Wenn auch der Entwurf des Schulentwicklungsplans im Laufe unserer Beratungen in seinen Empfehlungen angepasst wurde, so beschreibt ein Satz daraus unsere Situation: „Die Schwäche der Realschule+ und die Begrenzung der Integrierten Gesamtschulen in RLP führen zu der Stärke der Gymnasien.“ (Zitat Schulentwicklungsplan)
Zum Schuljahr 2025/2026 sind insgesamt 2.461 Schülerinnen und Schülern an unseren Schulen angemeldet worden.
Davon fanden 452 an den bestehenden vier IGS im Landkreis einen Platz, 411 Schülerinnen und Schüler wurden abgelehnt.
1.224 wurden an den Gymnasien angemeldet, also nahezu die Hälfte.
An Realschulen+ wurden 402 Kinder angemeldet.
Im vorhergehenden Schuljahr wurden noch 444 Kinder an RS+ angemeldet, obgleich es insgesamt 2.184 also 277 Schüler weniger gab.

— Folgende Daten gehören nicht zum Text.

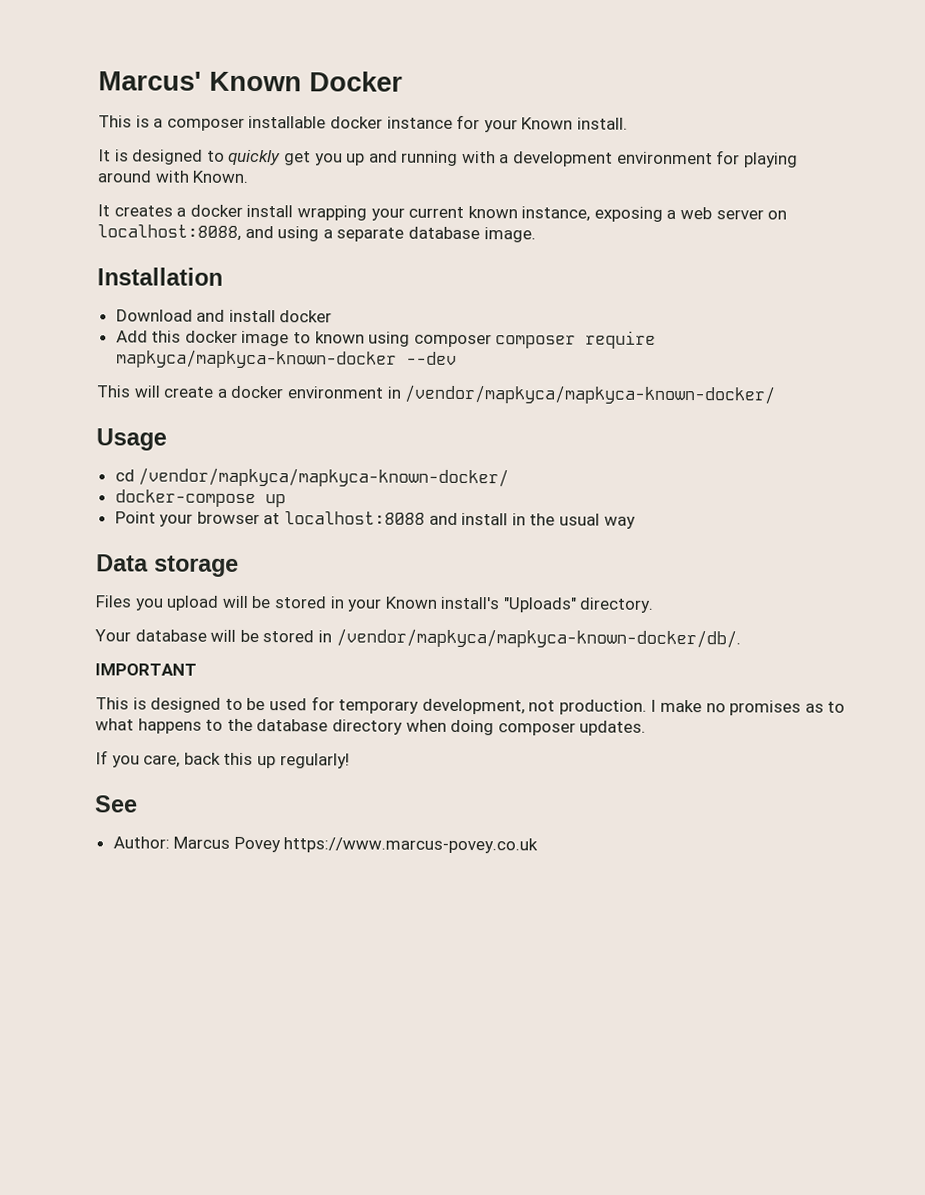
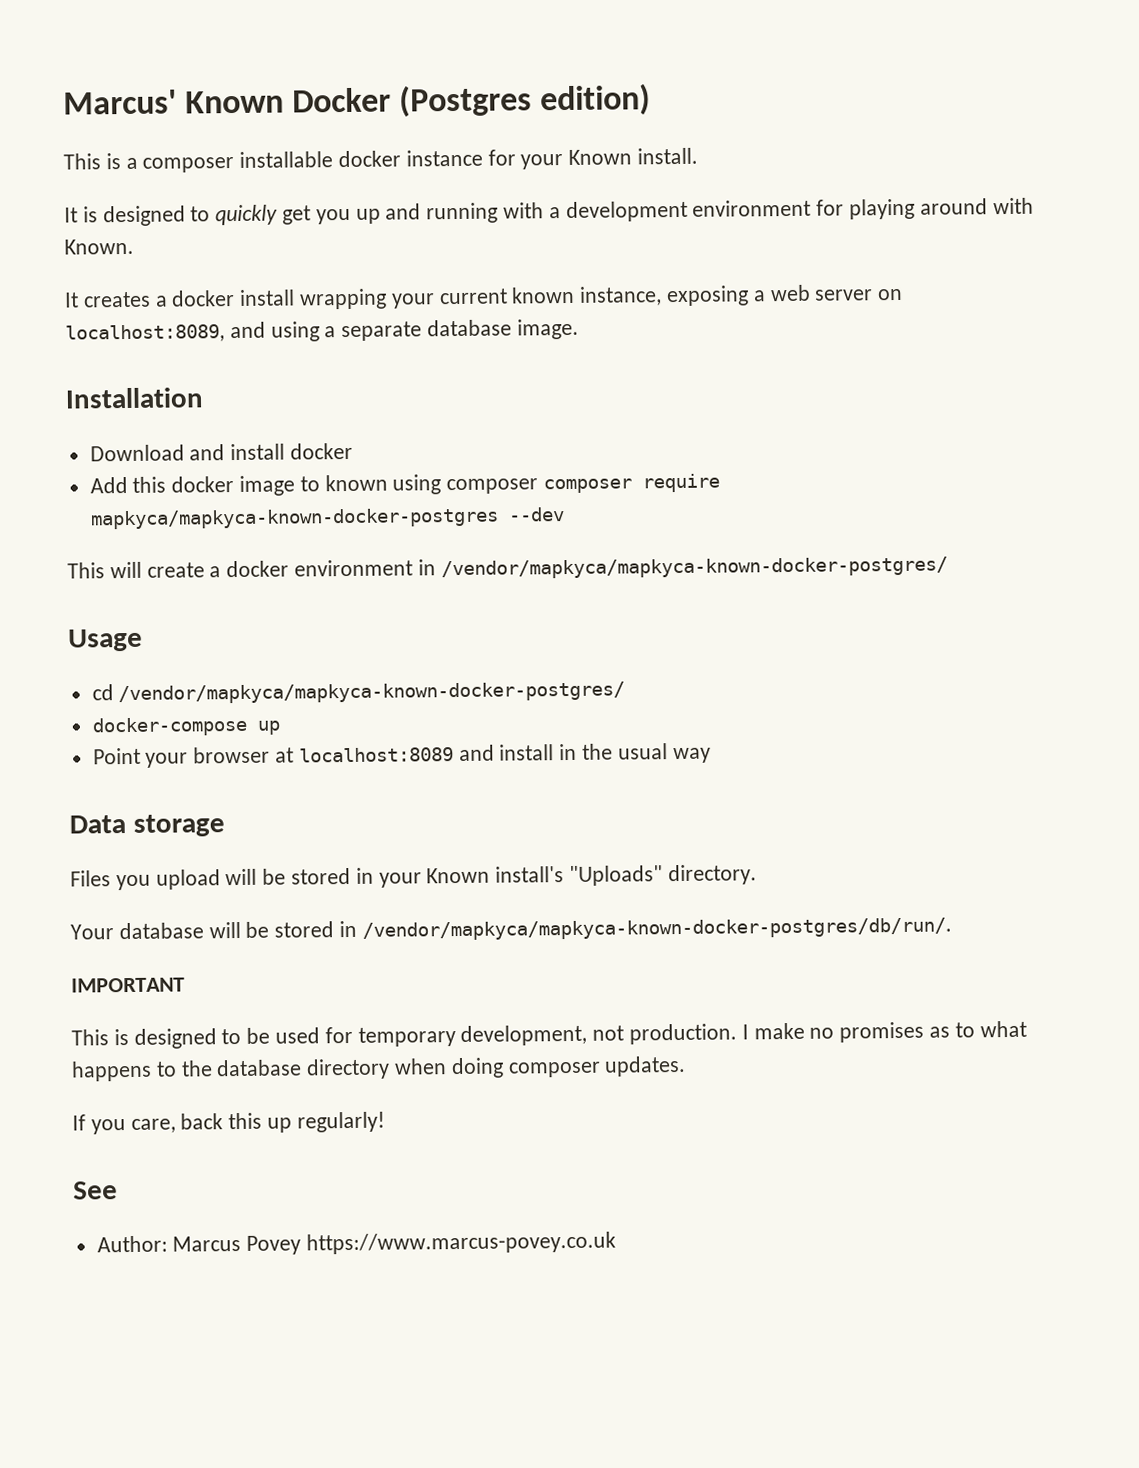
(403, 81) none -> [399,83,652,118] (Postgres edition)
[97,224,241,241] localhost:8088, -> [65,324,225,343] localhost:8089,
[115,349,397,369] mapkyca/mapkyca-known-docker -> [89,507,499,530] mapkyca/mapkyca-known-docker-postgres
[404,384,776,405] /vendor/mapkyca/mapkyca-known-docker/ -> [440,556,948,580] /vendor/mapkyca/mapkyca-known-docker-postgres/
[138,467,510,488] /vendor/mapkyca/mapkyca-known-docker/ -> [118,681,626,705] /vendor/mapkyca/mapkyca-known-docker-postgres/
[284,511,426,525] localhost:8088 -> [298,747,454,763] localhost:8089
[335,628,741,649] /vendor/mapkyca/mapkyca-known-docker/db/. -> [361,917,952,941] /vendor/mapkyca/mapkyca-known-docker-postgres/db/run/.

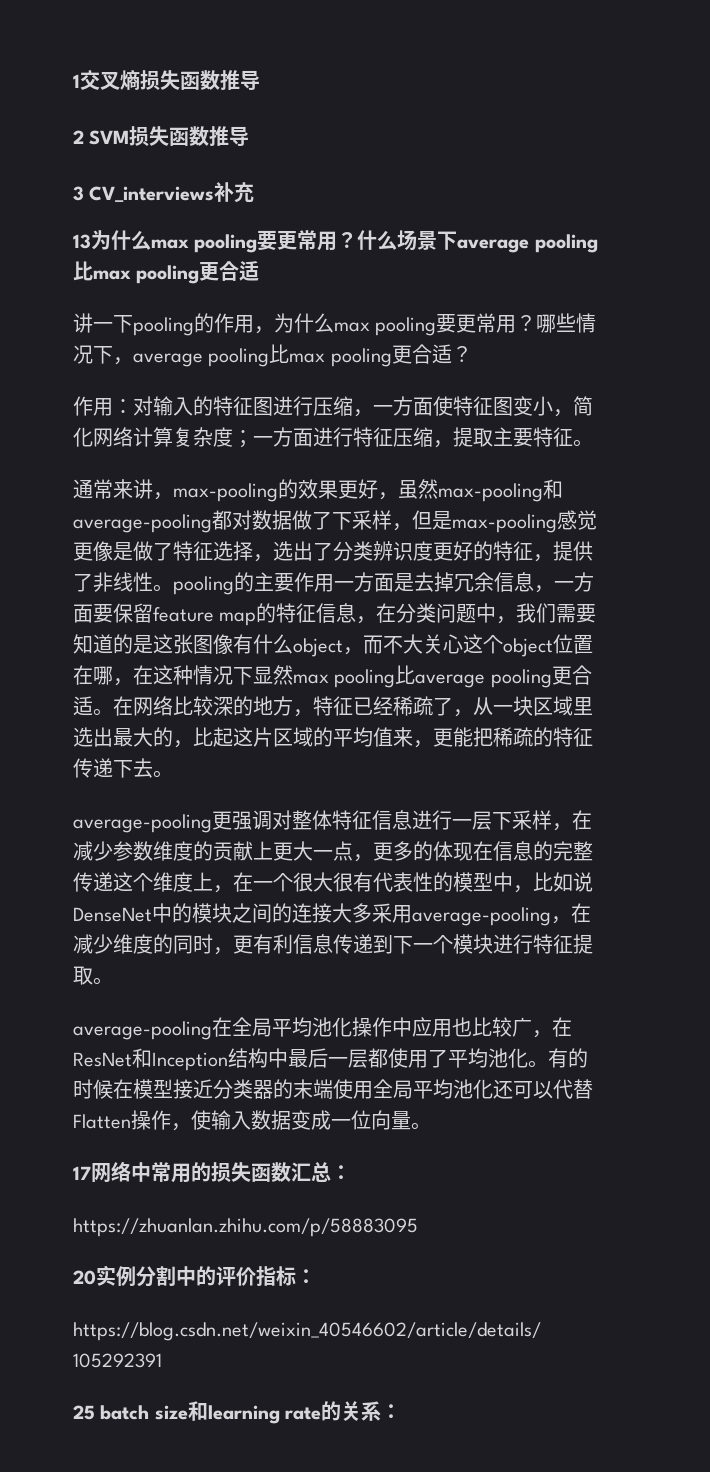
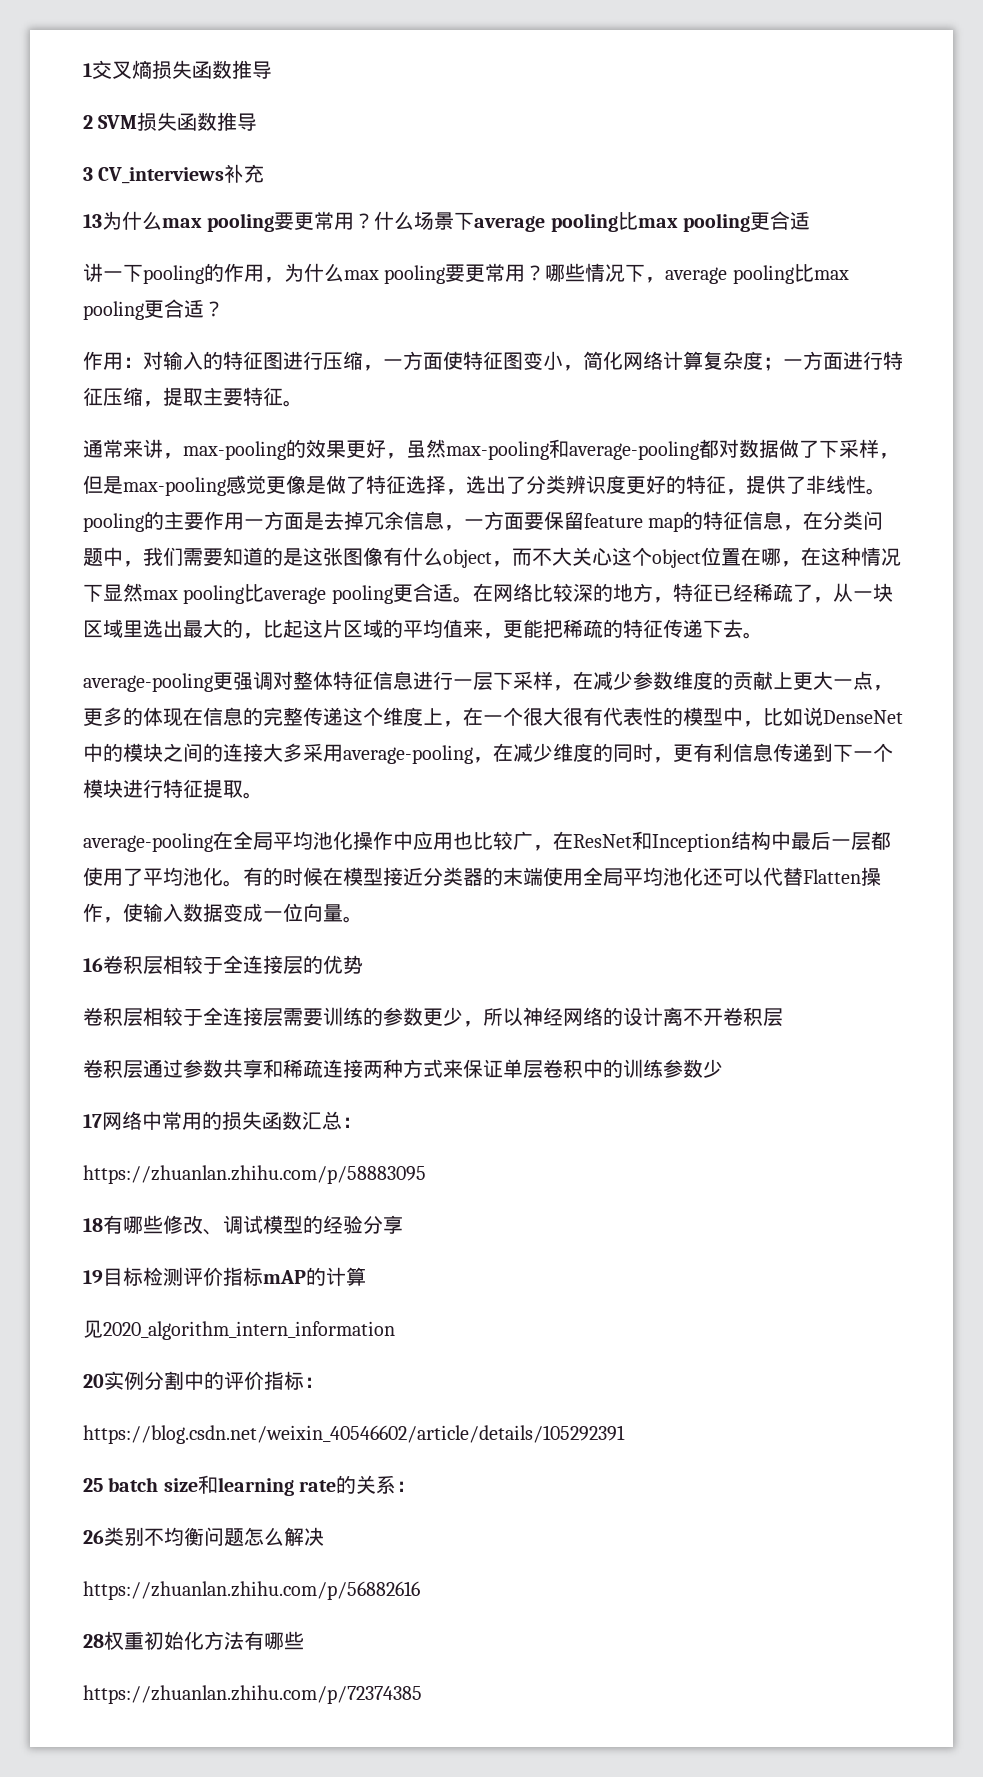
(431, 1126) none -> [83,955,363,975] [83,1007,783,1027] [83,1059,723,1079] // 16卷积层相较于全连接层的优势 // 卷积层相较于全连接层需要训练的参数更少，所以神经网络的设计离不开卷积层 // 卷积层通过参数共享和稀疏连接两种方式来保证单层卷积中的训练参数少
(418, 1227) none -> [83,1215,403,1235] [83,1267,366,1286] [83,1320,395,1340] // 18有哪些修改、调试模型的经验分享 // 19目标检测评价指标mAP的计算 // 见2020_algorithm_intern_information
(402, 1411) none -> [83,1527,324,1546] [83,1581,420,1600] [83,1631,304,1650] [83,1685,422,1704] // 26类别不均衡问题怎么解决 // https://zhuanlan.zhihu.com/p/56882616 // 28权重初始化方法有哪些 // https://zhuanlan.zhihu.com/p/72374385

Demnach sind die Anmeldezahlen an Realschulen+ um 42 Kinder auf 402 Schülerinnen und Schüler gesunken.
Diese Zahlen unterstreichen die Aussage des SEP und spiegeln den Elternwillen wider, der einen ungebrochenen Run auf die Gymnasien und eine Ignoranz gegenüber den Realschulen+ ausdrückt.
Die heutige Beschlussvorlage ist also die folgerichtige Konsequenz aus den vorliegenden Zahlen:
- Wird ein neues Gymnasium in Stadecken-Elsheim zur Entlastung der Überbelegung der Gymnasien in Ingelheim und NO führen.
- Wird die Einrichtung einer neuen IGS an einem klug gewählten Ort zumindest einen Teil der Ablehnungen auffangen.
Für uns ist auch eine dritte Maßnahme nötig: Die Attraktivierung und Stärkung der Realschulen+.
Einige unserer RS+ haben eine gute Auslastung, andere hingegen schwächeln.
Als Schulträger sind wir nur für die Hülle verantwortlich. Das Innere, also Bildung und Pädagogik sind Ländersache. Daher appellieren wir an das Land, die im Schuljahr 2013/2014 eingeführten RS+ wieder mehr in den gesellschaftlichen Fokus zu rücken.
Anders als in anderen Bundesländern steht der Elternwille bei der Schulauswahl bei uns an erster Stelle. Eine größere Gewichtung der Schulempfehlung der Grundschulen, Informationen über bestehende Beratungsangebote und v.m., können dafür sorgen, dass Kinder und Jugendliche unangenehme, ja frustrierende Schulbesuche und Schulwechsel erspart bleiben.
Die FWG wird der Vorlage mehrheitlich zustimmen.